Personal details
- Born: 1927 Kankan, Guinea
- Died: 4 July 1985 (aged 57–58) Guinea

= Moussa Diakité (politician) =

Guinean politician

Moussa Diakité (1927 – 4 July 1985) was a Guinean politician during the presidency of Ahmed Sékou Touré.
He was a member of the national Politburo.
His wife, Tata Keïta, was half sister of the President's wife Andrée, and his son married the eldest daughter of Ismael Touré, the president's brother.

In March 1952 Diakité ran for election in Kankan on the RDA platform, while Sékou Touré ran for the forest region. Both men lost.
After Touré became first President of Guinea after independence in 1958,
Diakite held a number of cabinet posts, serving as minister of banking, security and internal affairs, economy and finance and housing.
As Minister-Governor of the Bank of the Republic of Guinea in 1962 he was involved in negotiations with the United States of America over guarantees for foreign investors.
He became a member of the tight-knit group of close relatives who supported President Sékou Touré and who became the primary beneficiaries of the regime.
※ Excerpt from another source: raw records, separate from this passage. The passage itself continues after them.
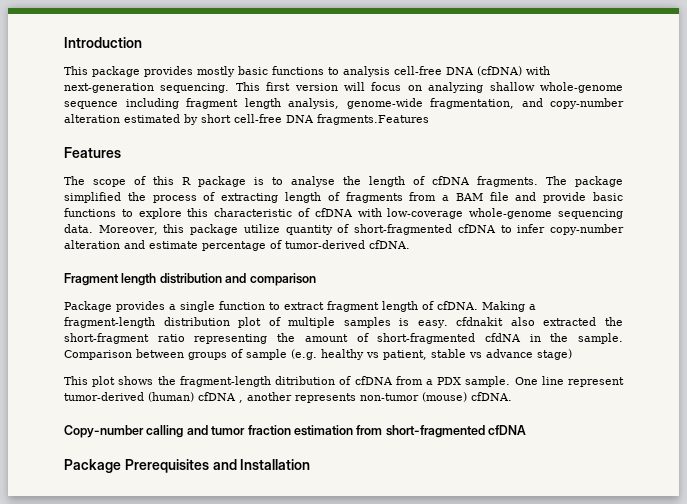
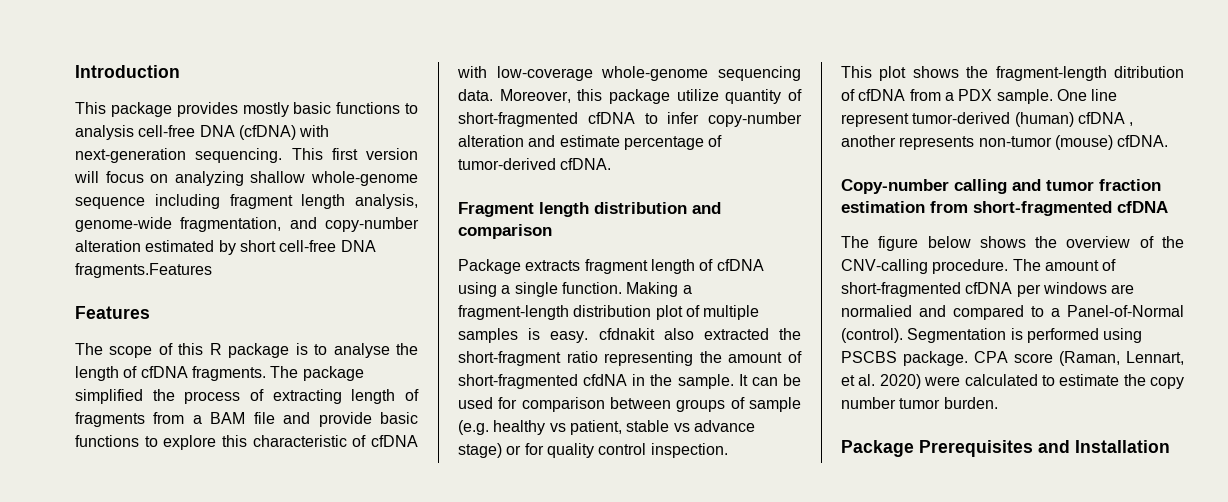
- Package provides a single function to extract fragment length of cfDNA.
+ Package extracts fragment length of cfDNA using a single function.
- Comparison between groups of sample (e.g. healthy vs patient, stable vs advance stage)
+ It can be used for comparison between groups of sample (e.g. healthy vs patient, stable vs advance stage) or for quality control inspection.
+ The figure below shows the overview of the CNV-calling procedure. The amount of short-fragmented cfDNA per windows are normalied and compared to a Panel-of-Normal (control). Segmentation is performed using PSCBS package. CPA score (Raman, Lennart, et al. 2020) were calculated to estimate the copy number tumor burden.

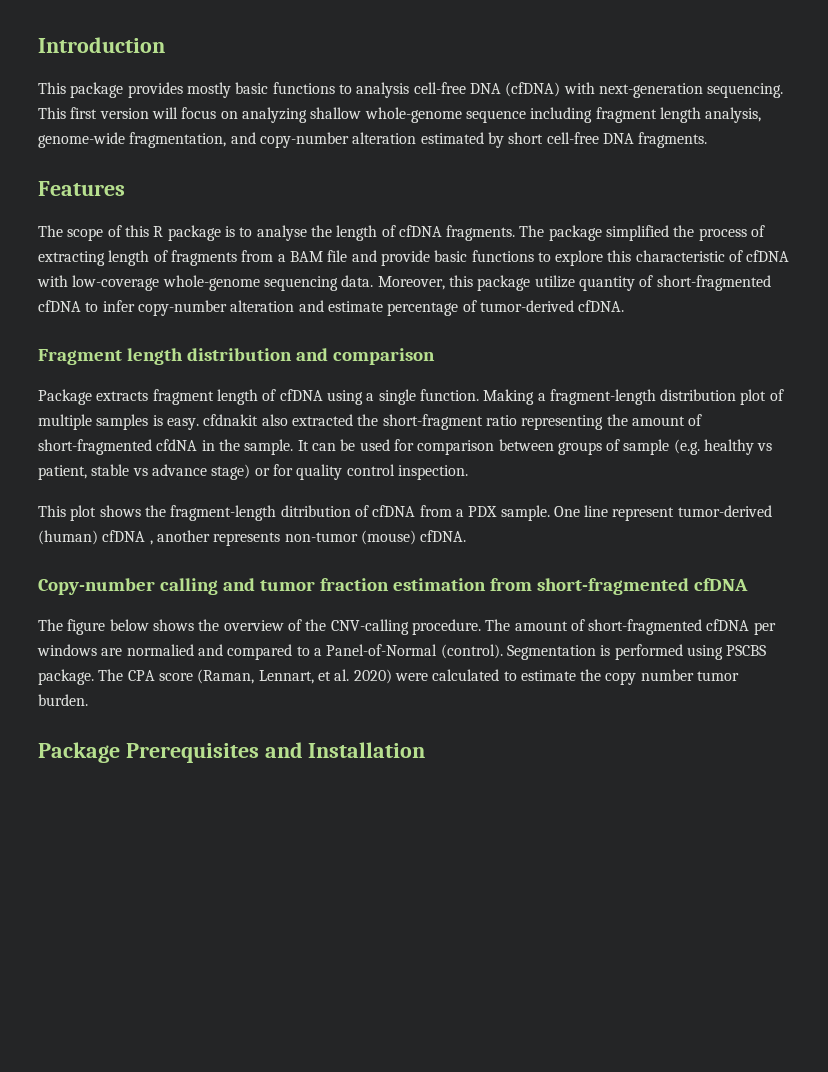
- This first version will focus on analyzing shallow whole-genome sequence including fragment length analysis, genome-wide fragmentation, and copy-number alteration estimated by short cell-free DNA fragments.Features
+ This first version will focus on analyzing shallow whole-genome sequence including fragment length analysis, genome-wide fragmentation, and copy-number alteration estimated by short cell-free DNA fragments.
- CPA score (Raman, Lennart, et al. 2020) were calculated to estimate the copy number tumor burden.
+ The CPA score (Raman, Lennart, et al. 2020) were calculated to estimate the copy number tumor burden.

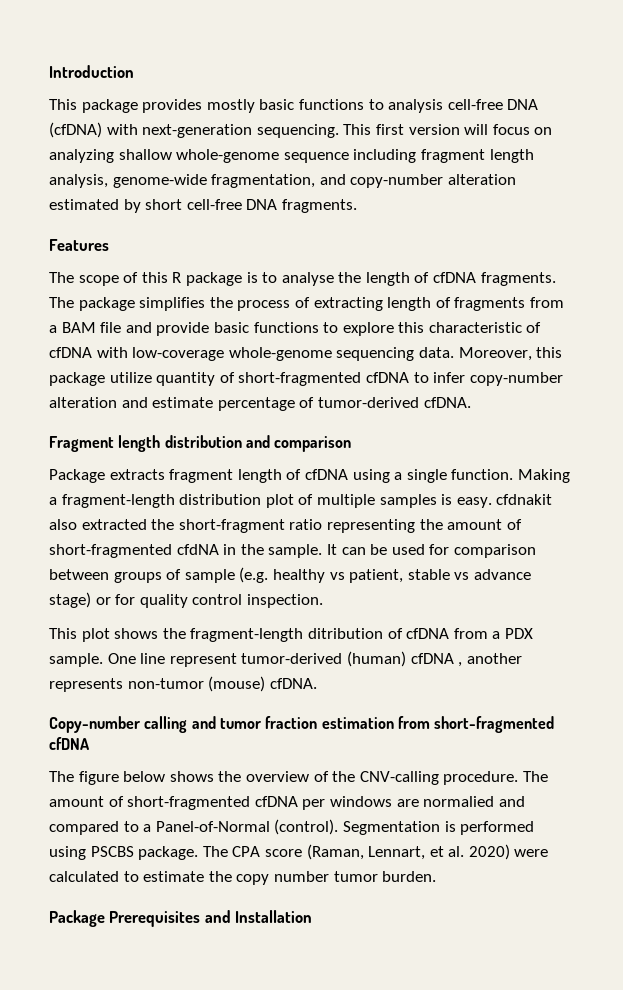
- The package simplified the process of extracting length of fragments from a BAM file and provide basic functions to explore this characteristic of cfDNA with low-coverage whole-genome sequencing data.
+ The package simplifies the process of extracting length of fragments from a BAM file and provide basic functions to explore this characteristic of cfDNA with low-coverage whole-genome sequencing data.

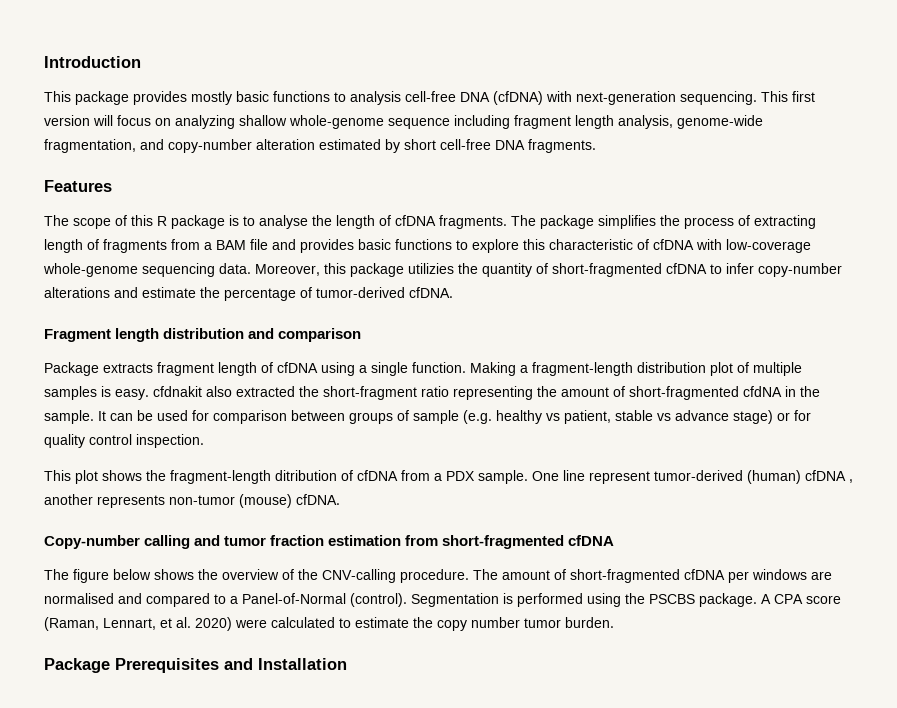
- The package simplifies the process of extracting length of fragments from a BAM file and provide basic functions to explore this characteristic of cfDNA with low-coverage whole-genome sequencing data.
+ The package simplifies the process of extracting length of fragments from a BAM file and provides basic functions to explore this characteristic of cfDNA with low-coverage whole-genome sequencing data.
- Moreover, this package utilize quantity of short-fragmented cfDNA to infer copy-number alteration and estimate percentage of tumor-derived cfDNA.
+ Moreover, this package utilizies the quantity of short-fragmented cfDNA to infer copy-number alterations and estimate the percentage of tumor-derived cfDNA.
- The amount of short-fragmented cfDNA per windows are normalied and compared to a Panel-of-Normal (control).
+ The amount of short-fragmented cfDNA per windows are normalised and compared to a Panel-of-Normal (control).
- Segmentation is performed using PSCBS package.
+ Segmentation is performed using the PSCBS package.
- The CPA score (Raman, Lennart, et al. 2020) were calculated to estimate the copy number tumor burden.
+ A CPA score (Raman, Lennart, et al. 2020) were calculated to estimate the copy number tumor burden.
He was a member of the Commission of Inquiry at Camp Boiro, where he conducted the secret investigation followed by the execution of Diallo Telli in 1972.
In May 1972, as Minister of the Interior and Security and member of the National Politbureau he was among leaders who welcomed Fidel Castro of Cuba on his visit to Guinea.
Diakite was arrested on 3 April 1984, one week after Touré's death.
He was executed after the attempted coup by Diarra Traoré on 4 July 1985.